Web scraping with Selenium and Beautiful Soup

Scraping a dynamic website from behind a login page can be accomplished using Selenium with the Webdriver API, and pulling out the needed data with Python’s Beautiful Soup library. In this post I’ll show you how I did just that on my school’s registration page, so I could start to build a better timetable for myself and my classmates.

The problem

Getting information about the courses we are registered in as Camosun students, and the corresponding timetables for the current or upcoming semesters, has been notoriously difficult on the college’s current web interface. Here is an example screenshot of how the course information is currently displayed on Camlink (the college’s registration system):

Not very readable… But how to get the important information from this dynamic site, which is rendered largely with PHP and JavaScript, and export it to a separate file to generate a readable timetable? Beautiful Soup is a powerful library that works well on static pages for extracting data, but to generate such a static page we first need to navigate the site with an automated browser such as Selenium’s WebDriver. Keep in mind, however, that one needs to ensure the robots.txt file on the webpage you are visiting allows automated browsing! Luckily, our college’s website has no robots.txt file.

Environment setup

The first step was to import the needed libraries into my scraper program, after doing the neccessary installations. These included, of course, Selenium’s WebDriver and Beautiful Soup (I also ended up importing Select separately, for selecting from dropdown menus).

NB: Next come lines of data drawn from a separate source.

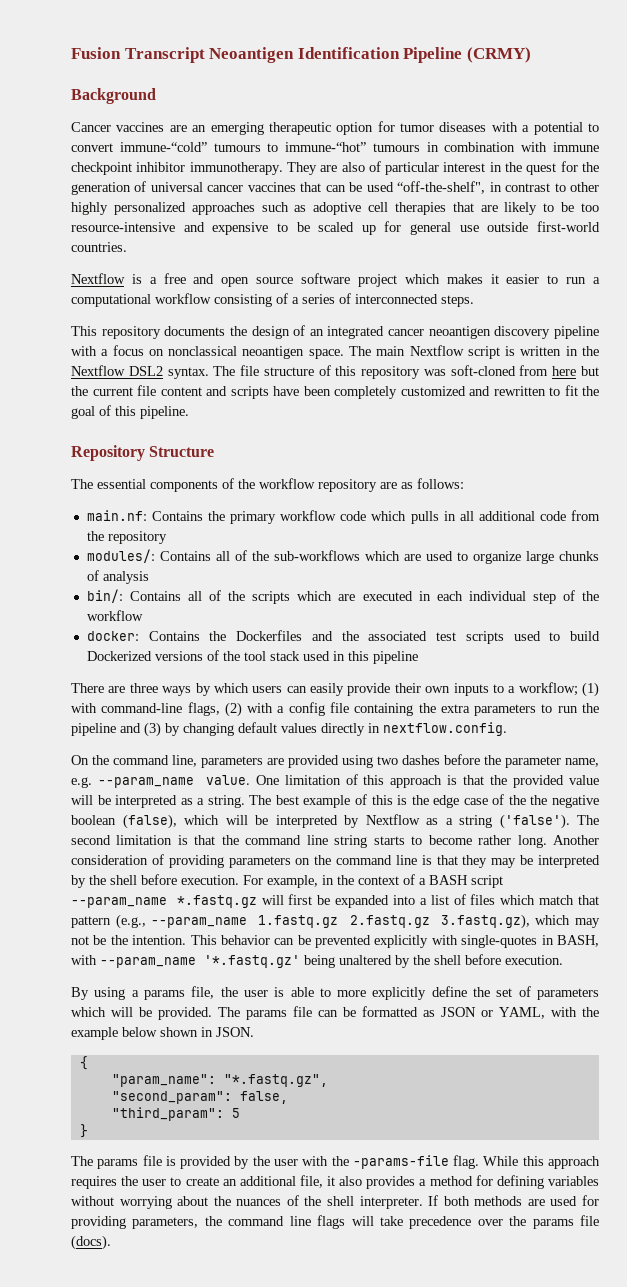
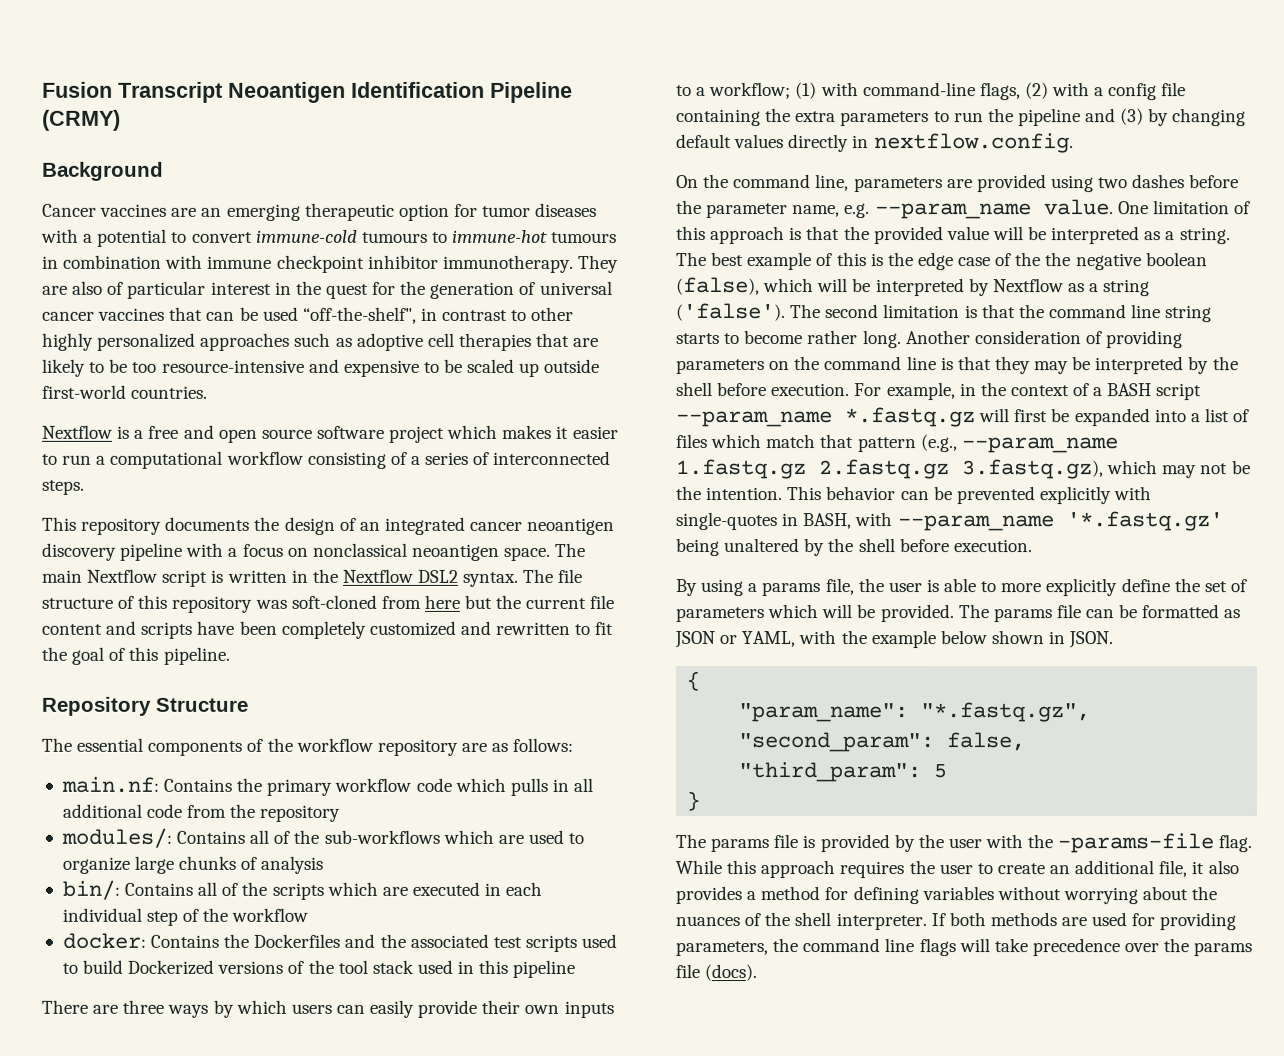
- Cancer vaccines are an emerging therapeutic option for tumor diseases with a potential to convert immune-“cold” tumours to immune-“hot” tumours in combination with immune checkpoint inhibitor immunotherapy.
+ Cancer vaccines are an emerging therapeutic option for tumor diseases with a potential to convert immune-cold tumours to immune-hot tumours in combination with immune checkpoint inhibitor immunotherapy.
- They are also of particular interest in the quest for the generation of universal cancer vaccines that can be used “off-the-shelf", in contrast to other highly personalized approaches such as adoptive cell therapies that are likely to be too resource-intensive and expensive to be scaled up for general use outside first-world countries.
+ They are also of particular interest in the quest for the generation of universal cancer vaccines that can be used “off-the-shelf", in contrast to other highly personalized approaches such as adoptive cell therapies that are likely to be too resource-intensive and expensive to be scaled up outside first-world countries.

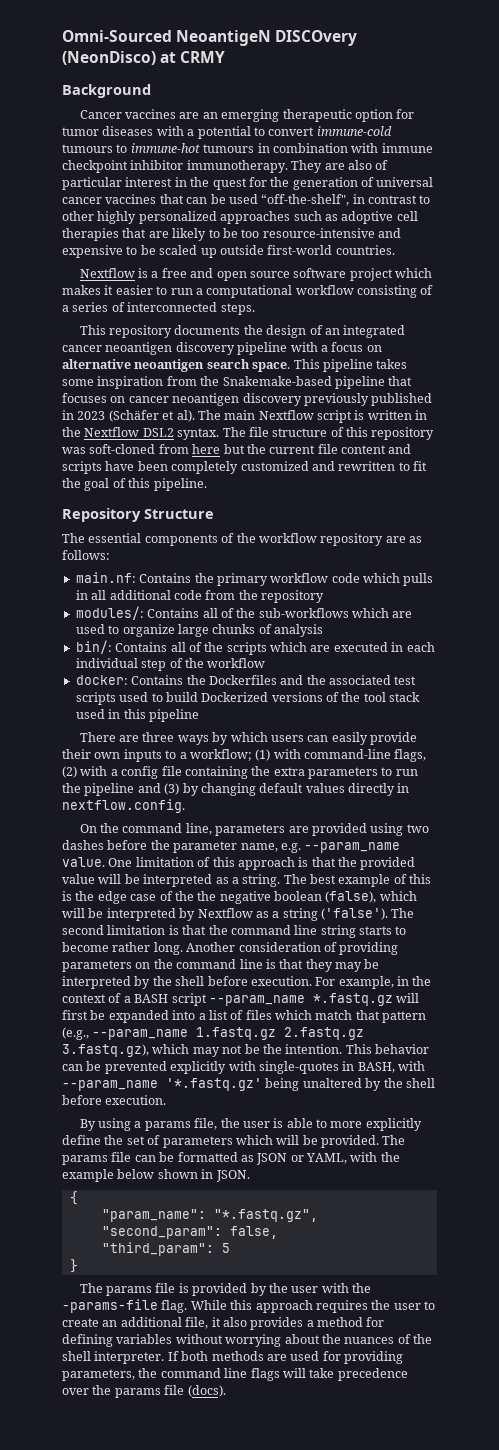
- Fusion Transcript Neoantigen Identification Pipeline (CRMY)
+ Omni-Sourced NeoantigeN DISCOvery (NeonDisco) at CRMY
- This repository documents the design of an integrated cancer neoantigen discovery pipeline with a focus on nonclassical neoantigen space.
+ This repository documents the design of an integrated cancer neoantigen discovery pipeline with a focus on alternative neoantigen search space. This pipeline takes some inspiration from the Snakemake-based pipeline that focuses on cancer neoantigen discovery previously published in 2023 (Schäfer et al).

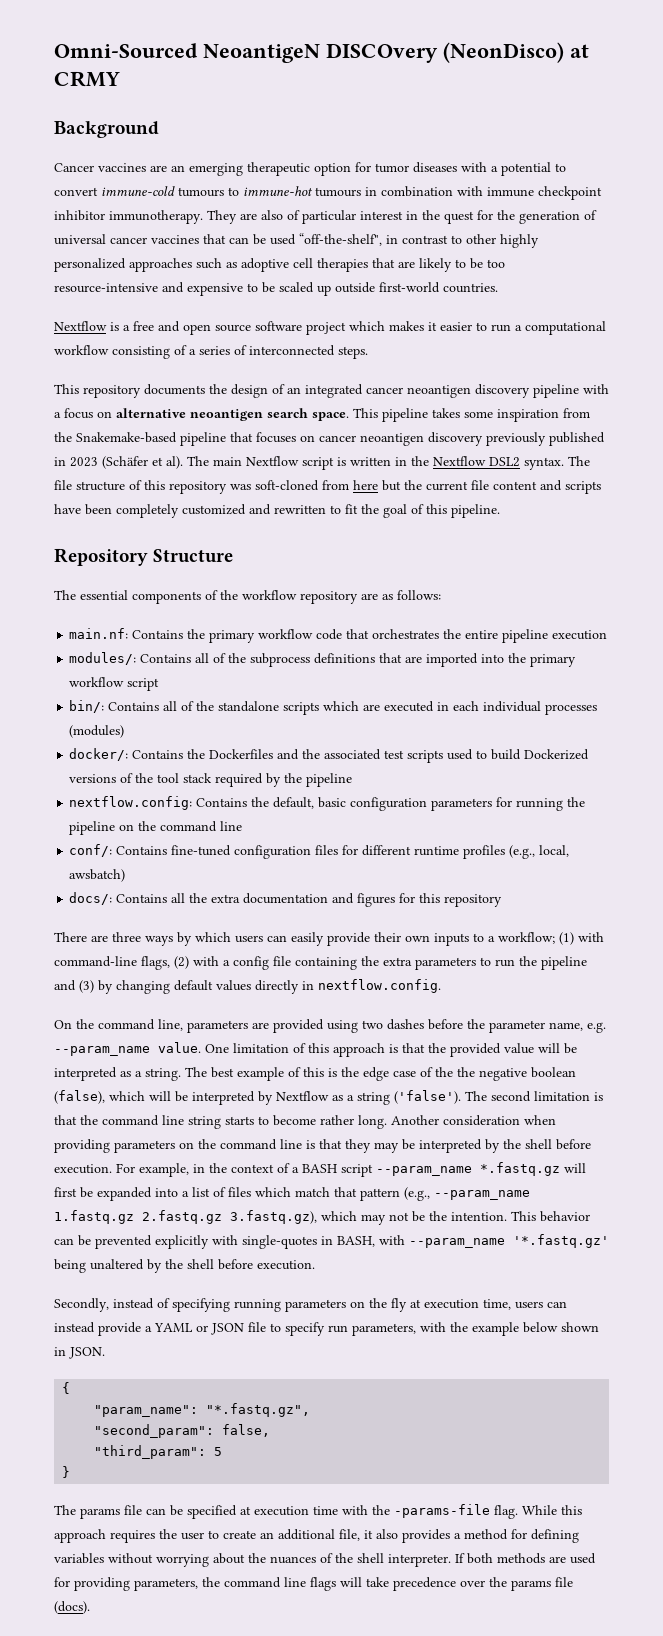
- main.nf: Contains the primary workflow code which pulls in all additional code from the repository
+ main.nf: Contains the primary workflow code that orchestrates the entire pipeline execution
- modules/: Contains all of the sub-workflows which are used to organize large chunks of analysis
+ modules/: Contains all of the subprocess definitions that are imported into the primary workflow script
- bin/: Contains all of the scripts which are executed in each individual step of the workflow
- docker: Contains the Dockerfiles and the associated test scripts used to build Dockerized versions of the tool stack used in this pipeline
+ bin/: Contains all of the standalone scripts which are executed in each individual processes (modules)
+ docker/: Contains the Dockerfiles and the associated test scripts used to build Dockerized versions of the tool stack required by the pipeline
+ nextflow.config: Contains the default, basic configuration parameters for running the pipeline on the command line
+ conf/: Contains fine-tuned configuration files for different runtime profiles (e.g., local, awsbatch)
+ docs/: Contains all the extra documentation and figures for this repository
- Another consideration of providing parameters on the command line is that they may be interpreted by the shell before execution.
+ Another consideration when providing parameters on the command line is that they may be interpreted by the shell before execution.
- By using a params file, the user is able to more explicitly define the set of parameters which will be provided. The params file can be formatted as JSON or YAML, with the example below shown in JSON.
+ Secondly, instead of specifying running parameters on the fly at execution time, users can instead provide a YAML or JSON file to specify run parameters, with the example below shown in JSON.
- The params file is provided by the user with the -params-file flag.
+ The params file can be specified at execution time with the -params-file flag.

Because this is a CLI program and I didn’t want to expose the user’s password when they log in to the school’s website, I used Python’s getpass module. I also needed the csv and json libraries for exporting to different file formats, the sys module for the argv variables, and the re module for my regular expressions.

from selenium import webdriver
from selenium.webdriver.support.ui import Select
from bs4 import BeautifulSoup
import getpass
import sys
import csv
import json
import re

Receiving user input and starting the automated browser

The next step was to check for the verbose flag from the command line, which I find useful for debugging and to avoid constantly switching between commented and uncommented print statements. I then receive the user input on the command line, and start the driver.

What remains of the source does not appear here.